Skip to content

Chapter 4: Federated Knowledge

Learning Objectives

By the end of this chapter you will be able to:

  1. Explain why knowledge federation is necessary for multi-project ecosystems.
  2. Describe the namespace IRI scheme and how it prevents identifier collisions.
  3. Use the NamespaceRegistry to register and resolve project namespaces.
  4. Federate knowledge graphs across FCC, AOME, CONSTEL, and other projects.
  5. Query federated knowledge graphs using cross-project identifiers.

The figure below shows how per-project namespaces and per-project knowledge graphs are stitched together by an EntityResolver into a single FederatedKnowledgeGraph that supports cross-project queries.

flowchart TB
    subgraph NS["Namespace Registry"]
        FCC_NS["fcc: https://fcc.example.org/"]
        AOME_NS["aome: https://aome.example.org/"]
        CONSTEL_NS["constel: https://constel.example.org/"]
    end

    subgraph Graphs["Project Knowledge Graphs"]
        FCC_KG[(FCC KG)]
        AOME_KG[(AOME KG)]
        CONSTEL_KG[(CONSTEL KG)]
    end

    ER[EntityResolver] --> FCC_KG
    ER --> AOME_KG
    ER --> CONSTEL_KG

    FCC_KG --> FED[(FederatedKnowledgeGraph)]
    AOME_KG --> FED
    CONSTEL_KG --> FED

    FED --> QUERY[Cross-Project Queries]
    FED --> XEDGE[Cross-Namespace Edges]

    style FED fill:#2196F3,color:#fff
    style QUERY fill:#4CAF50,color:#fff

Because namespaces are resolved at query time rather than ingest time, new projects can join the federation without rematerialising existing knowledge graphs.

The Federation Problem

In a single-project FCC deployment, the knowledge graph (Chapter 2) and search index (Chapter 1) are self-contained. All entities use the same namespace, all identifiers are unique, and all queries are local.

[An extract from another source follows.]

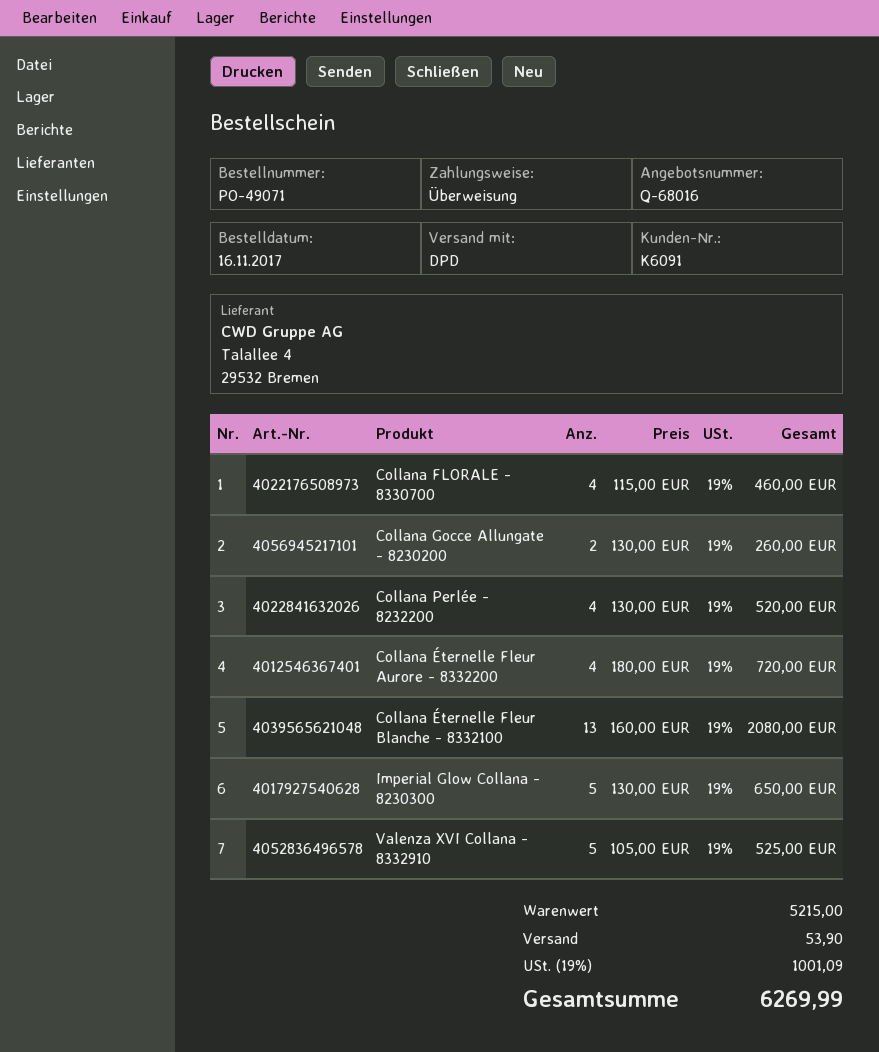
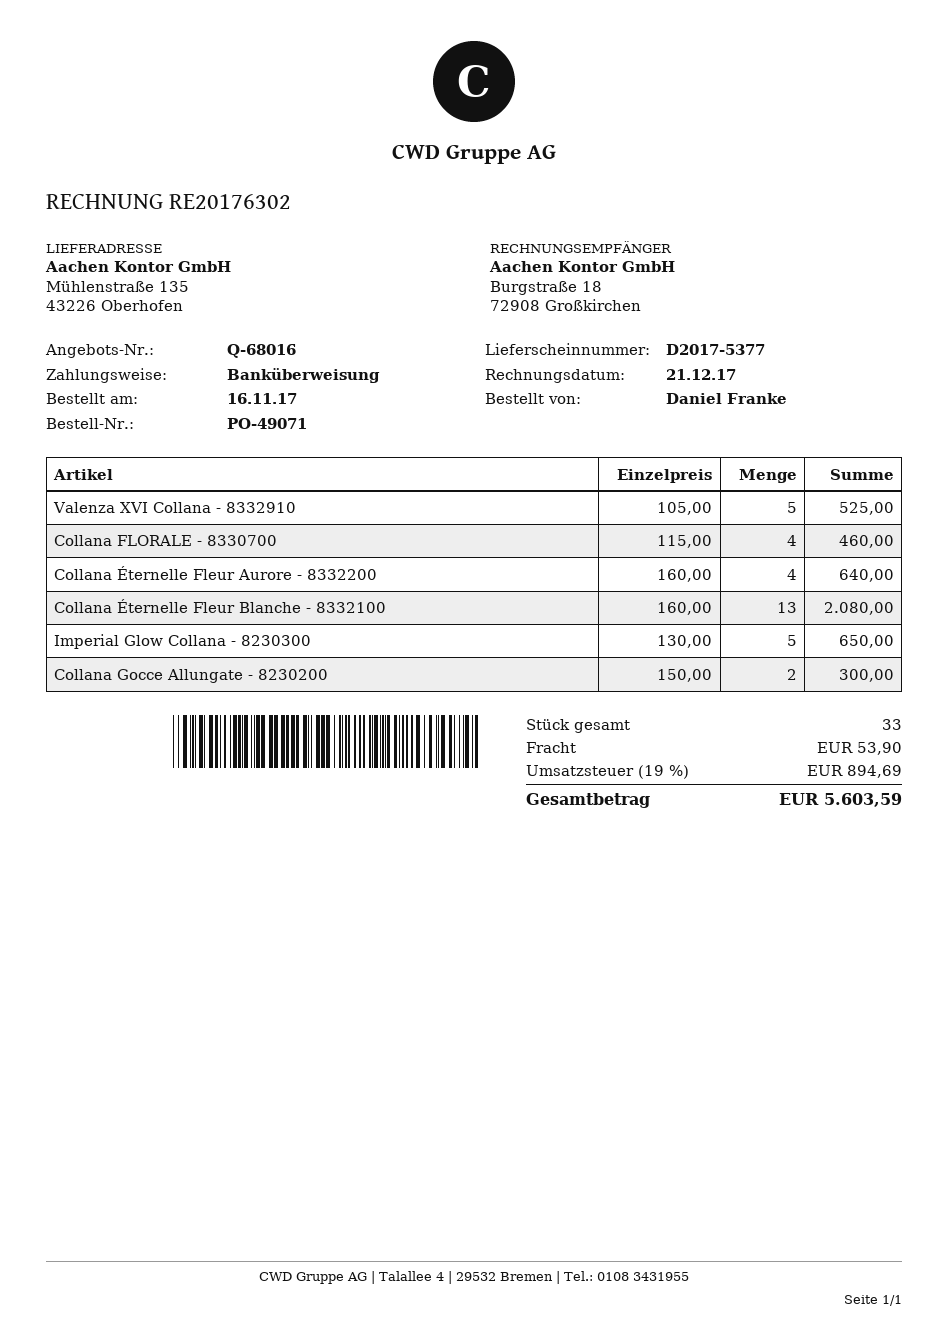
Collana Gocce Allungate - 8230200: 2 x 130.00 = 260.00 -> 2 x 150.00 = 300.00
Collana Perlée - 8232200: 4 x 130.00 = 520.00 -> none
Collana Éternelle Fleur Aurore - 8332200: 4 x 180.00 = 720.00 -> 4 x 160.00 = 640.00
tax: 19% = 1001.09 -> 19% = 894.69
total: 6269.99 -> 5603.59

In a multi-project ecosystem, this breaks down. AOME has its own knowledge graph with privacy-related entities. CONSTEL has its own metadata graph with cross-project relationships. CTO has its own object model with canonical entity definitions. When a query spans multiple projects ("find all artifacts from FCC sessions that reference AOME-classified personal data"), these knowledge graphs need to be queryable as a single federated graph.

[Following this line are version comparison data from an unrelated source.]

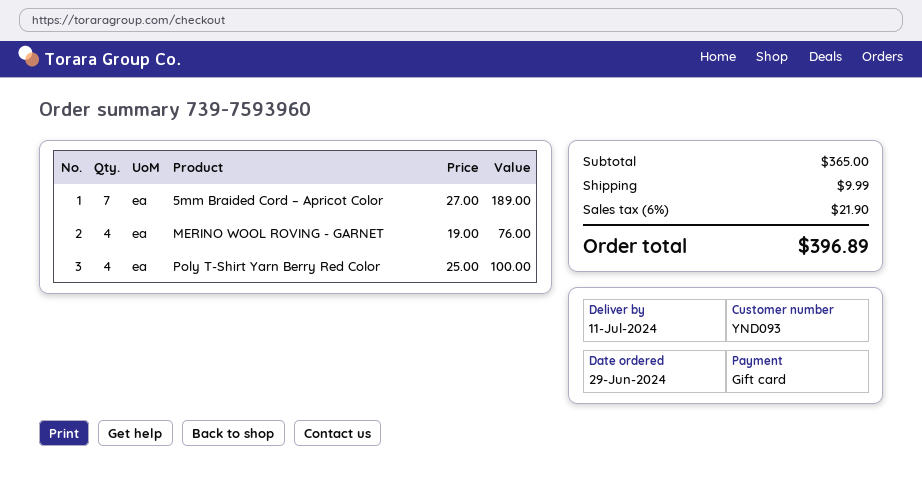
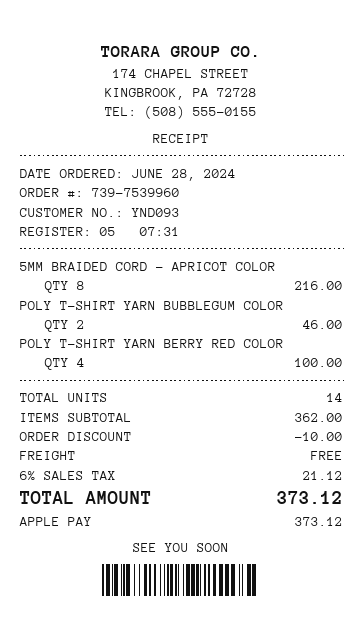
order number: 739-7593960 -> 739-7539960
order date: 2024-06-29 -> 2024-06-28
payment method: gift card -> Apple Pay
5mm Braided Cord – Apricot Color: 7 for 189.00 -> 8 for 216.00
MERINO WOOL ROVING - GARNET: 4 for 76.00 -> none
POLY T-SHIRT YARN BUBBLEGUM COLOR: none -> 2 for 46.00
subtotal: 365.00 -> 362.00
discount: none -> 10.00
shipping: 9.99 -> 0.00
tax: 6% = 21.90 -> 6% = 21.12
total: 396.89 -> 373.12

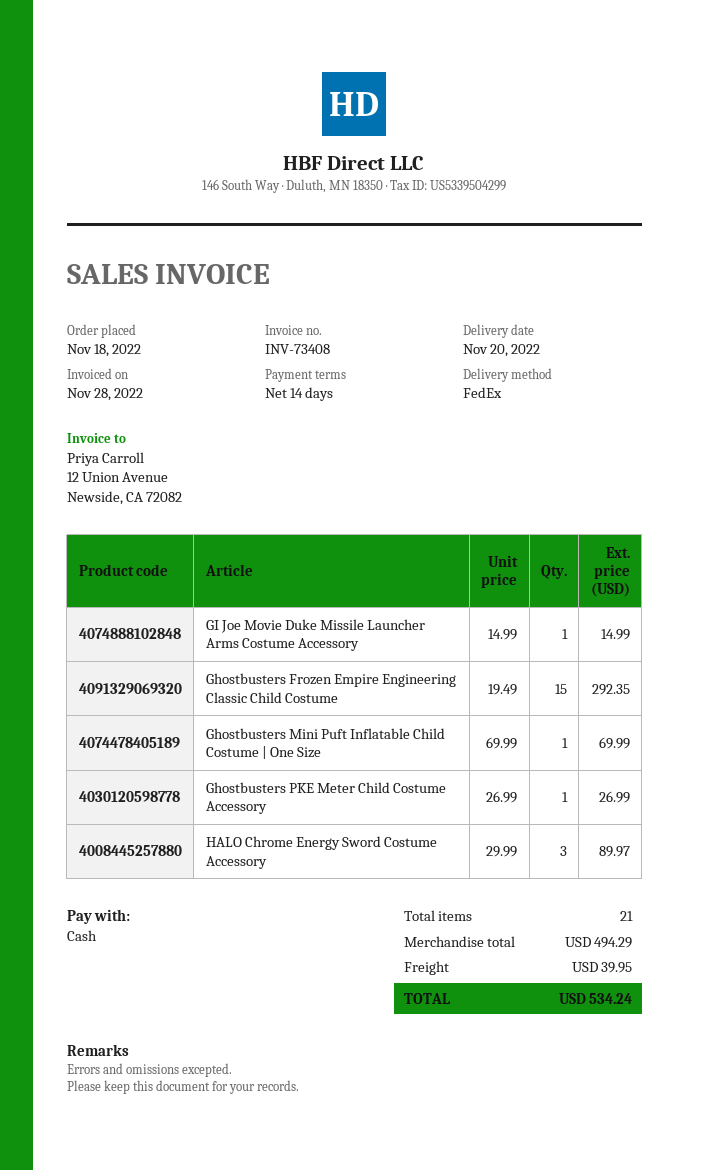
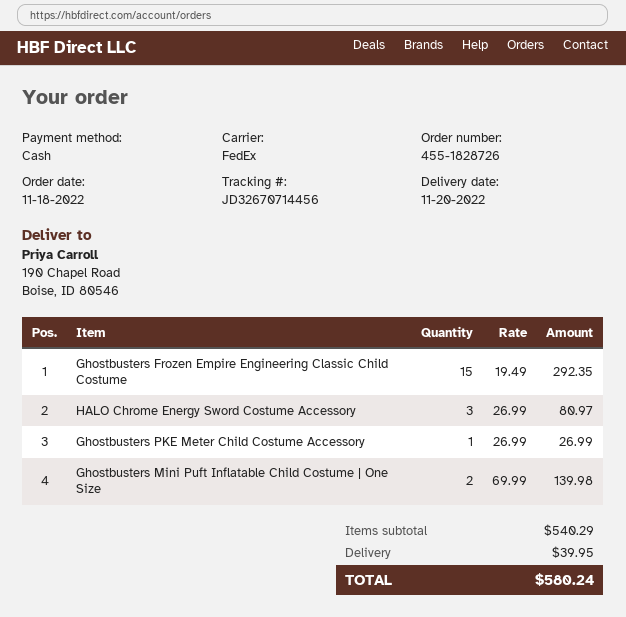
GI Joe Movie Duke Missile Launcher Arms Costume Accessory: 1 x 14.99 = 14.99 -> none
Ghostbusters Mini Puft Inflatable Child Costume | One Size: 1 x 69.99 = 69.99 -> 2 x 69.99 = 139.98
HALO Chrome Energy Sword Costume Accessory: 3 x 29.99 = 89.97 -> 3 x 26.99 = 80.97
subtotal: 494.29 -> 540.29
total: 534.24 -> 580.24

Federation solves this by establishing shared conventions for naming, referencing, and querying entities across project boundaries, without requiring all projects to use the same storage or schema.

Namespace Design

The foundation of federation is the namespace IRI scheme (see ADR-005: Federated KG Namespace). Each project in the ecosystem owns a unique namespace IRI:

Project Namespace IRI
FCC https://fcc.example.org/ontology/
AOME https://aome.example.org/ontology/
CONSTEL https://constel.example.org/ontology/
CTO https://cto.example.org/ontology/
Sky-Parlour https://sky-parlour.example.org/ontology/

Every entity in a project's knowledge graph is prefixed with that project's namespace:

fcc:research_analyst     -- a persona in FCC
aome:privacy_classifier  -- a classifier in AOME
constel:metadata_index   -- a metadata index in CONSTEL

Why IRIs?

IRIs (Internationalized Resource Identifiers) are the standard naming convention for RDF and OWL. They provide:

  1. Global uniqueness. No two projects can accidentally use the same identifier.
  2. Dereferenceable. In a web-enabled deployment, the IRI can resolve to the entity's description.
  3. Standardized. Tools and libraries across the RDF ecosystem understand IRIs natively.

The NamespaceRegistry

The NamespaceRegistry manages namespace registration, prefix resolution, and cross-project identifier mapping:

from fcc.knowledge.federation import NamespaceRegistry

registry = NamespaceRegistry()

# Register project namespaces
registry.register("fcc", "https://fcc.example.org/ontology/")
registry.register("aome", "https://aome.example.org/ontology/")
registry.register("constel", "https://constel.example.org/ontology/")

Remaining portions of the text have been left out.